# [SOURCE MATERIAL]
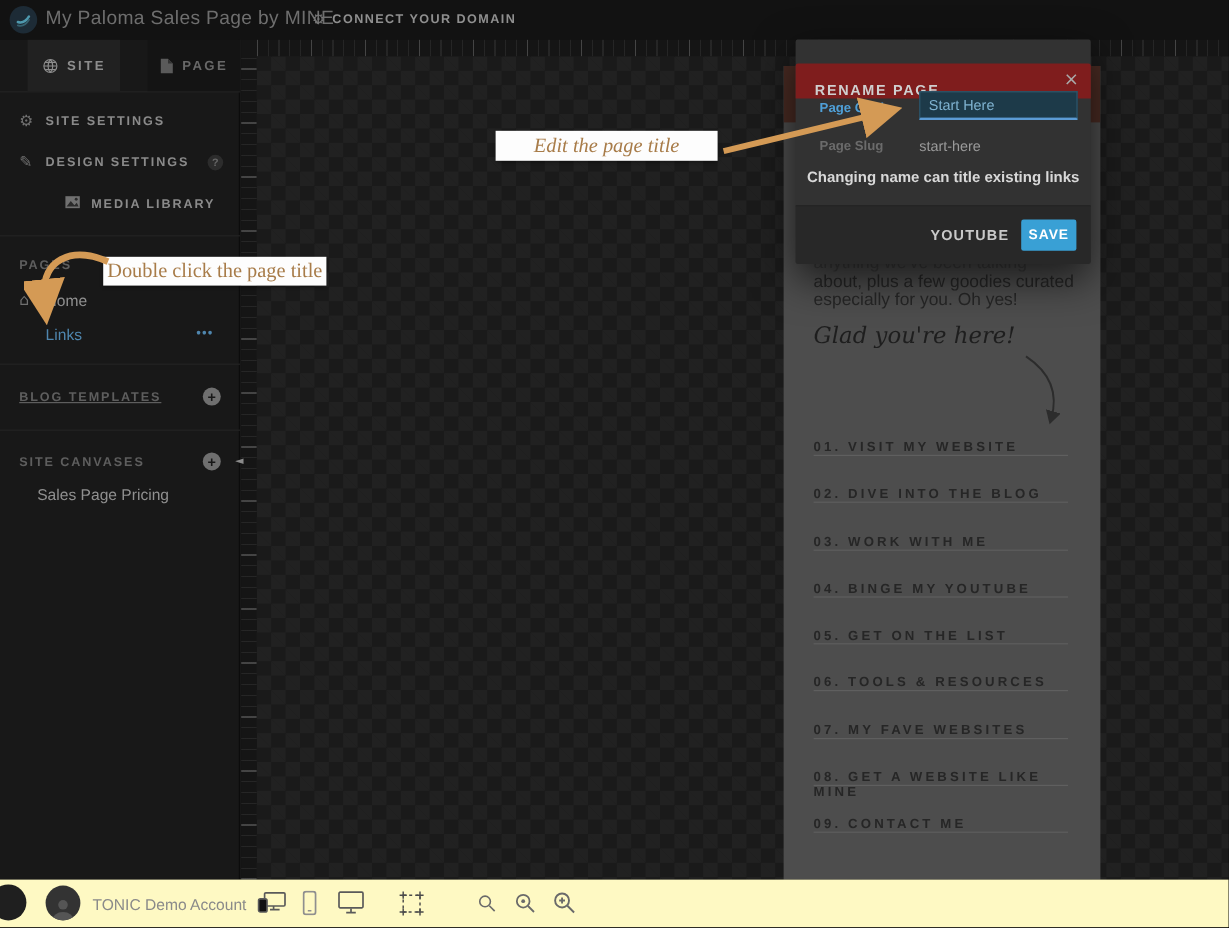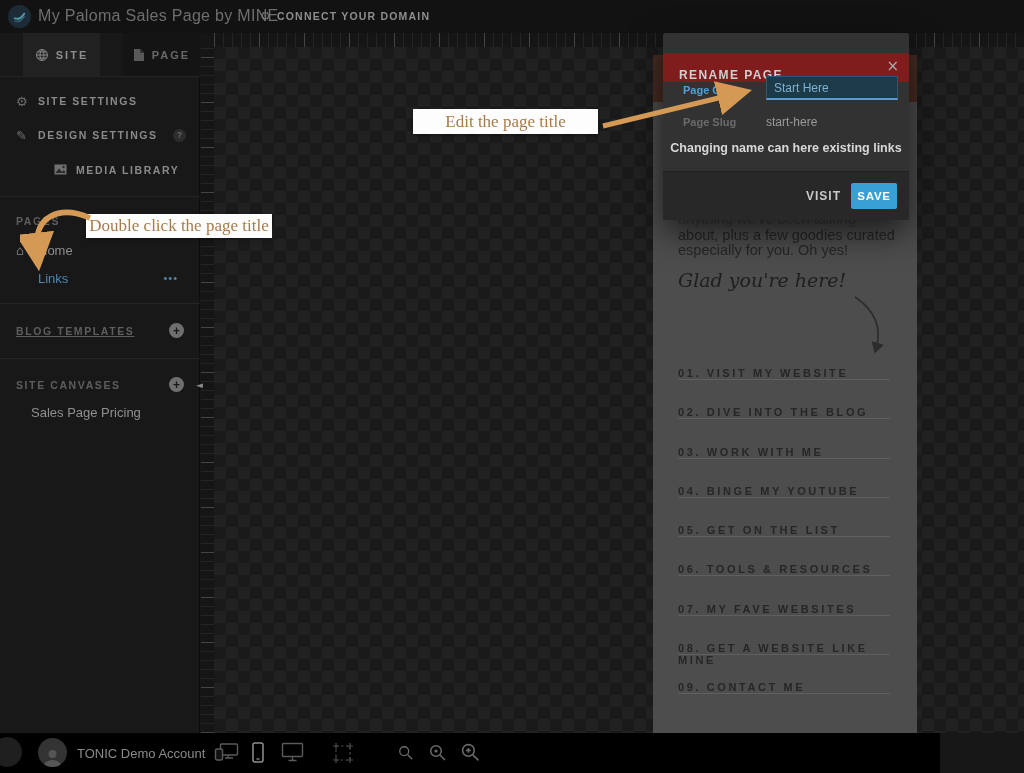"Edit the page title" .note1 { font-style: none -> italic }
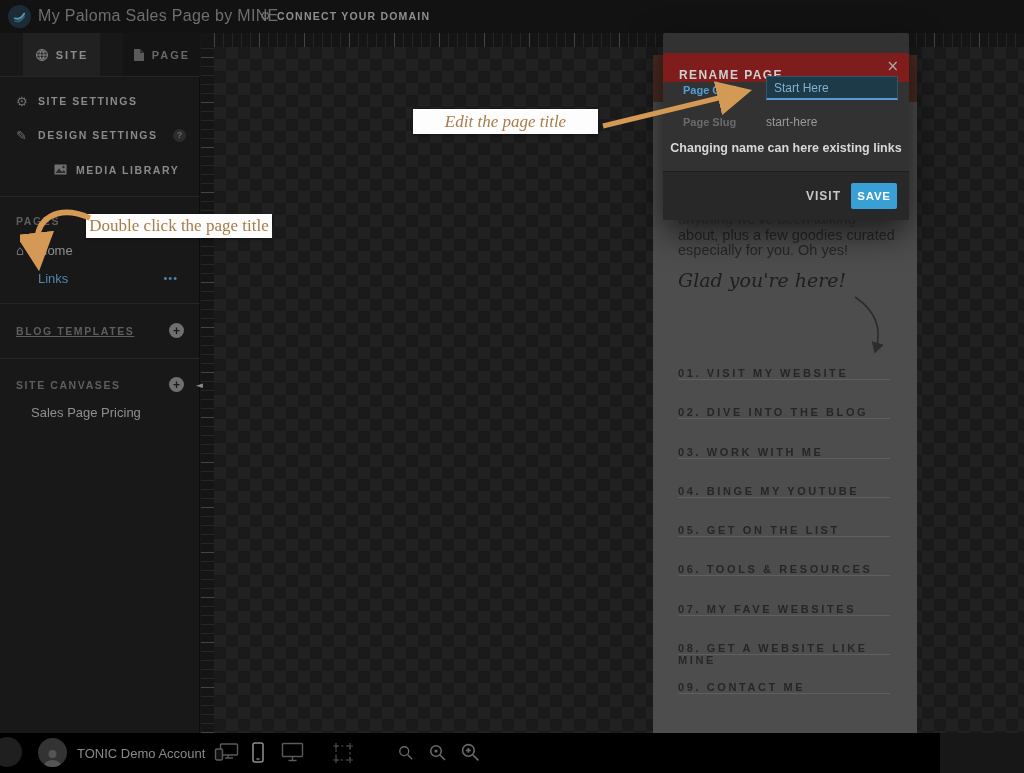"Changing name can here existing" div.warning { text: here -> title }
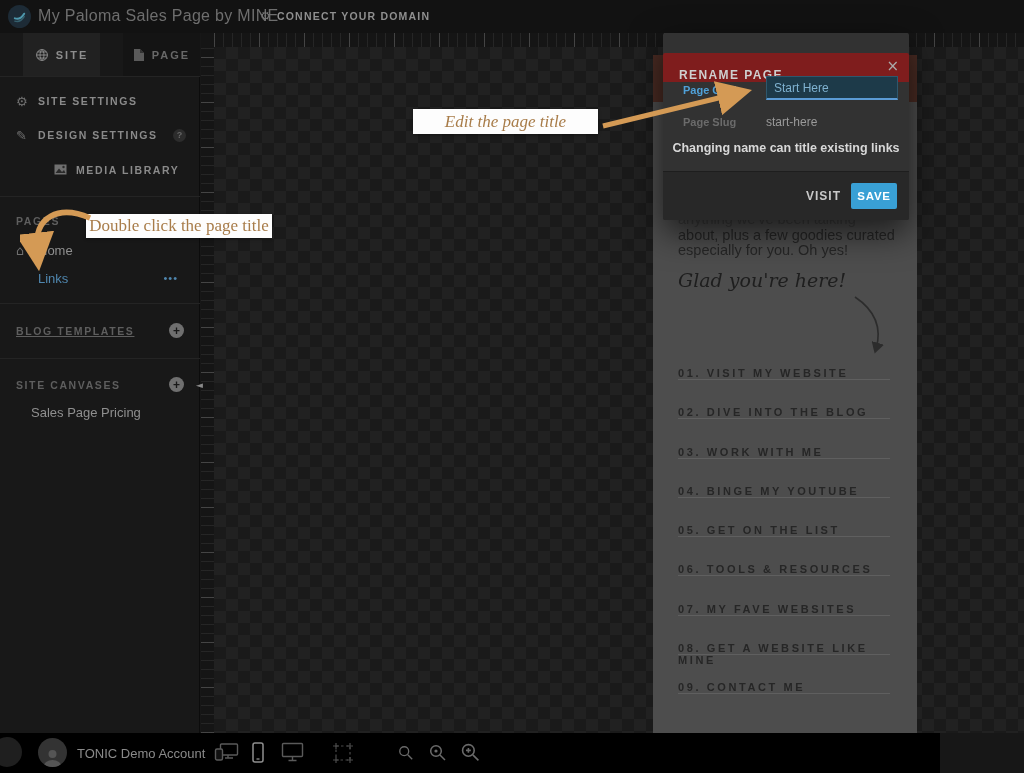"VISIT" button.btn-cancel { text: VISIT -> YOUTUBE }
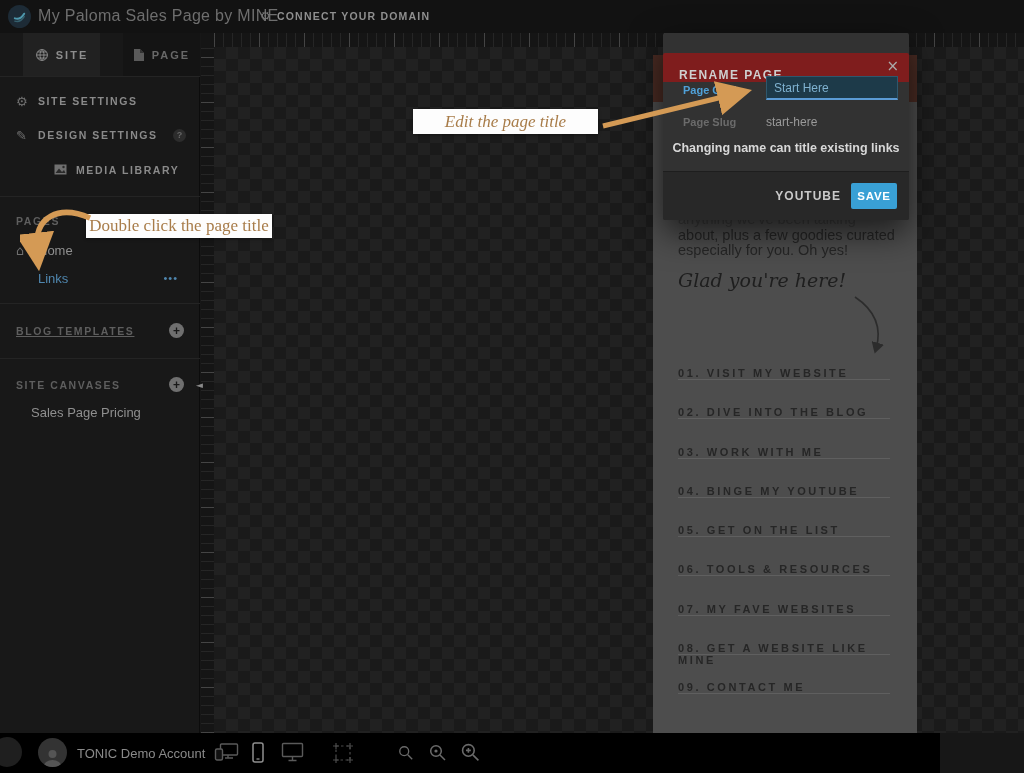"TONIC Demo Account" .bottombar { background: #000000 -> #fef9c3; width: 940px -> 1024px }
* * *
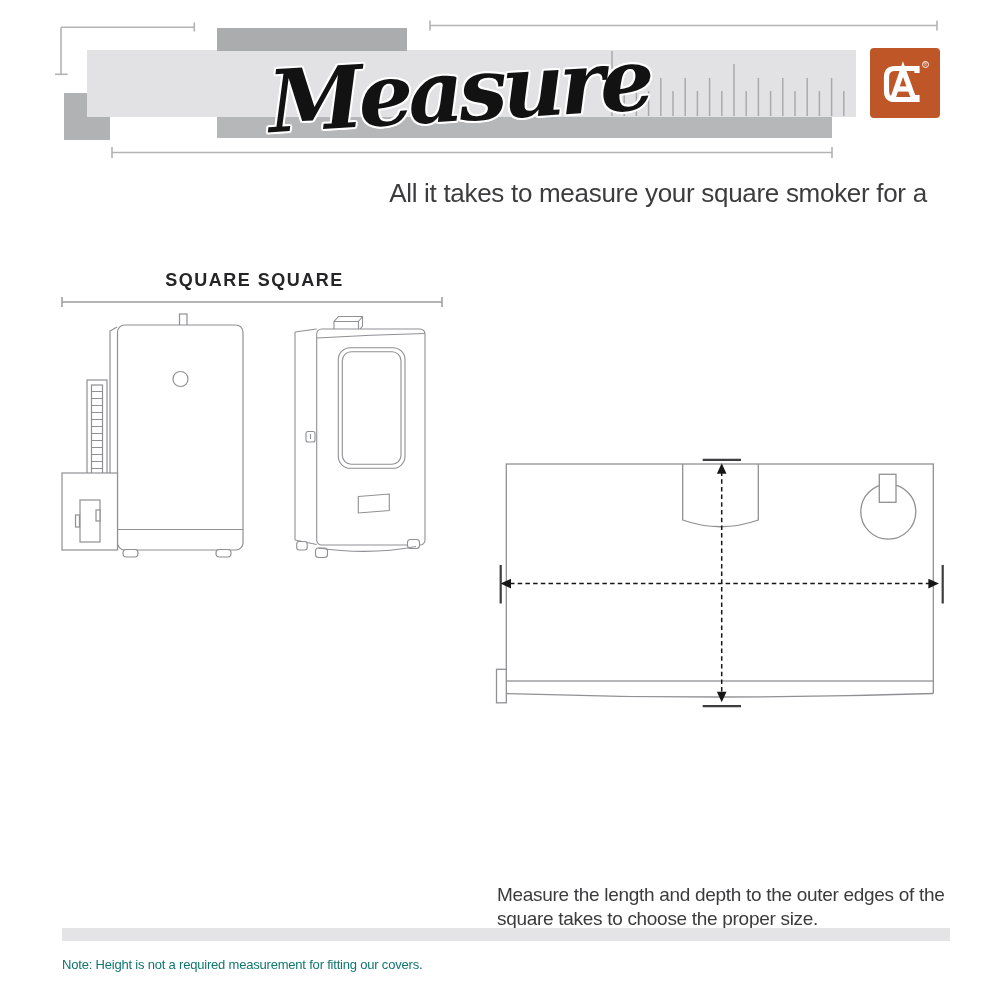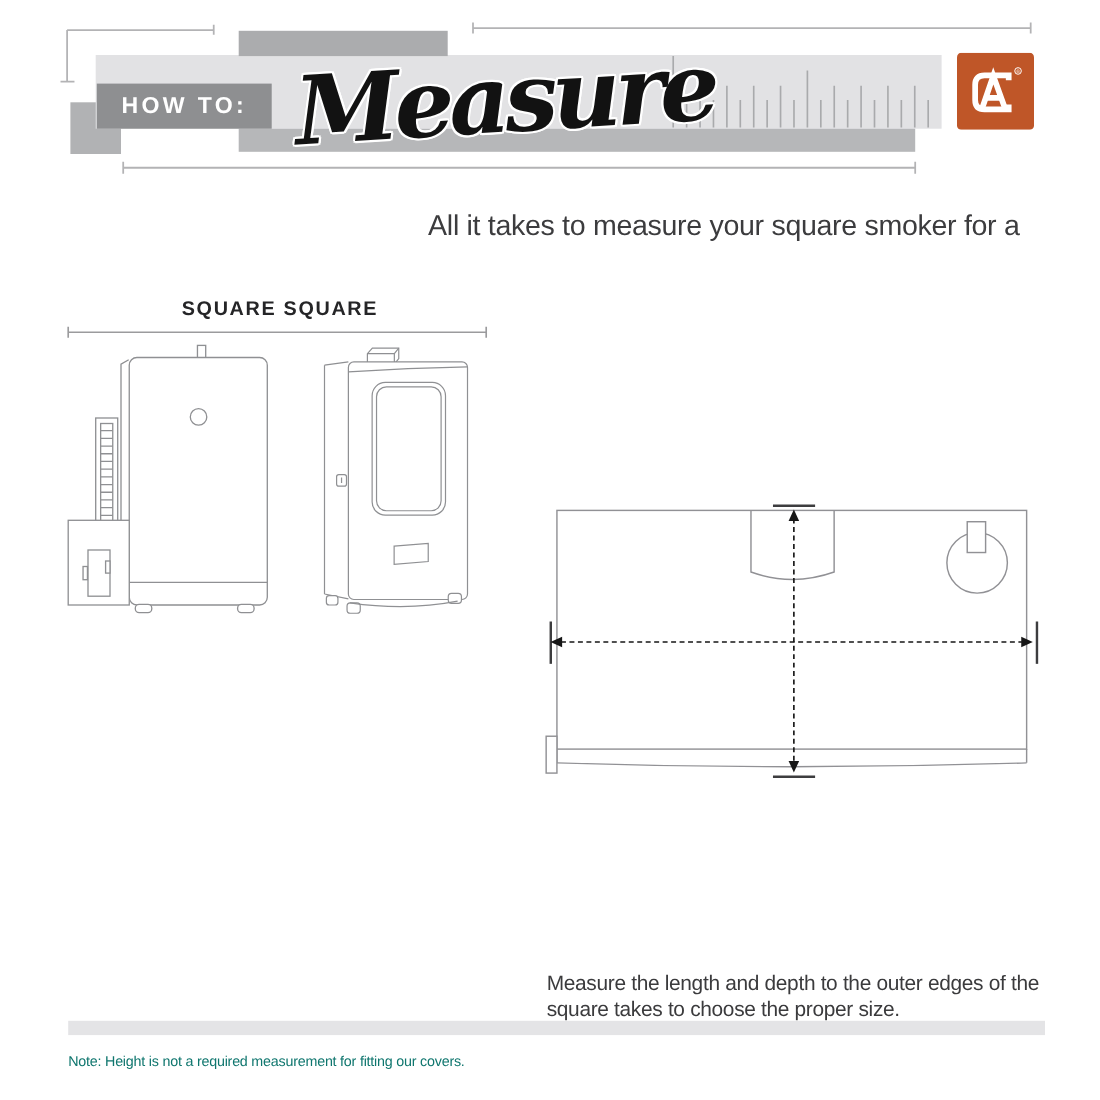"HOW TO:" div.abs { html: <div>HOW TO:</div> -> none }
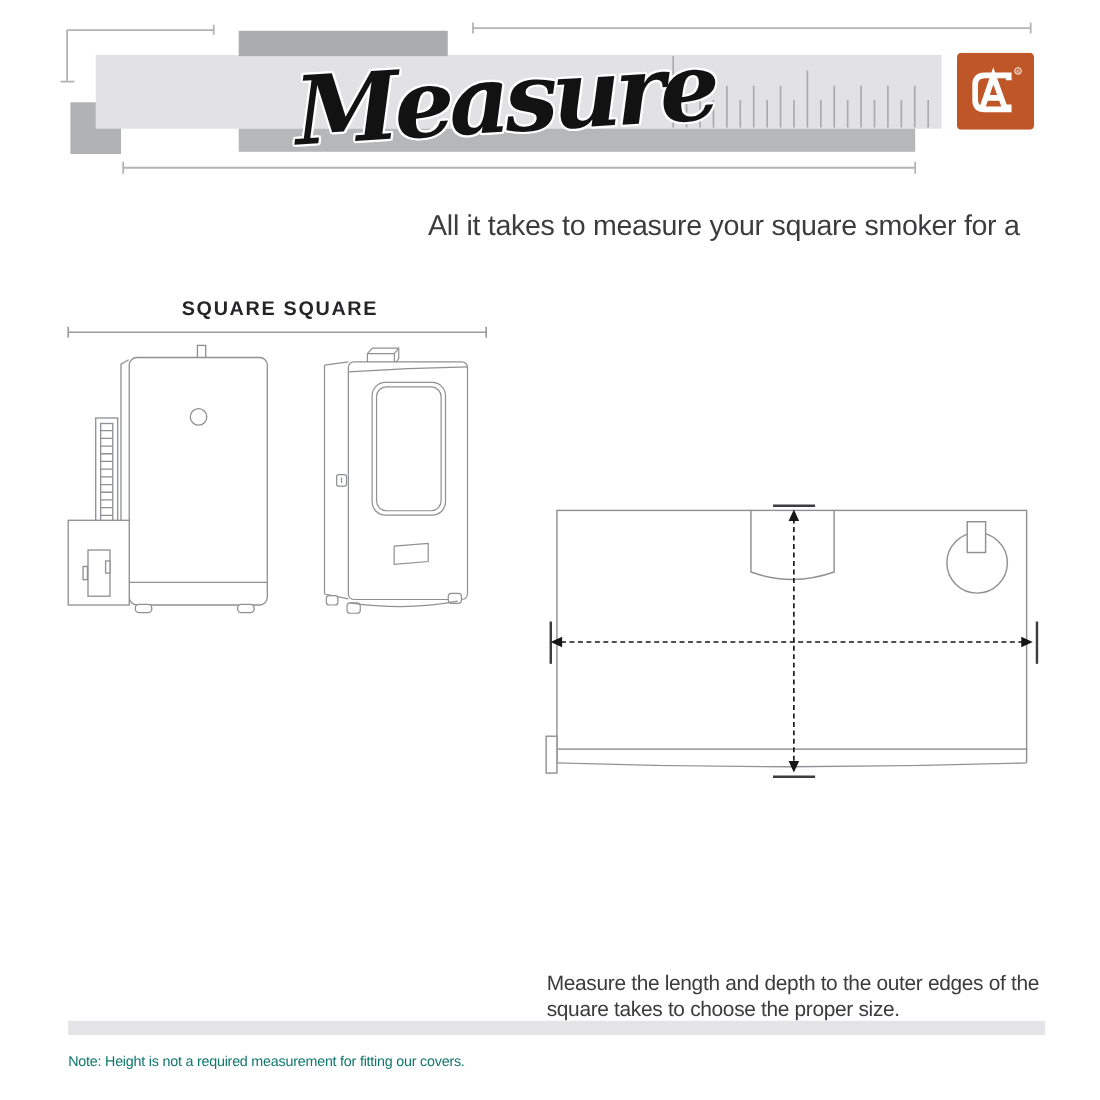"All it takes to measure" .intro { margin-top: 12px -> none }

# [WHAT TO WORK ON]
What are the lines above from the one with "font-style: none ->" to the one with "background: #000000 ->", both included? Reproduce them exactly, without pictures.

# [SOLUTION]
"Edit the page title" .note1 { font-style: none -> italic }
"Changing name can here existing" div.warning { text: here -> title }
"VISIT" button.btn-cancel { text: VISIT -> YOUTUBE }
"TONIC Demo Account" .bottombar { background: #000000 -> #fef9c3; width: 940px -> 1024px }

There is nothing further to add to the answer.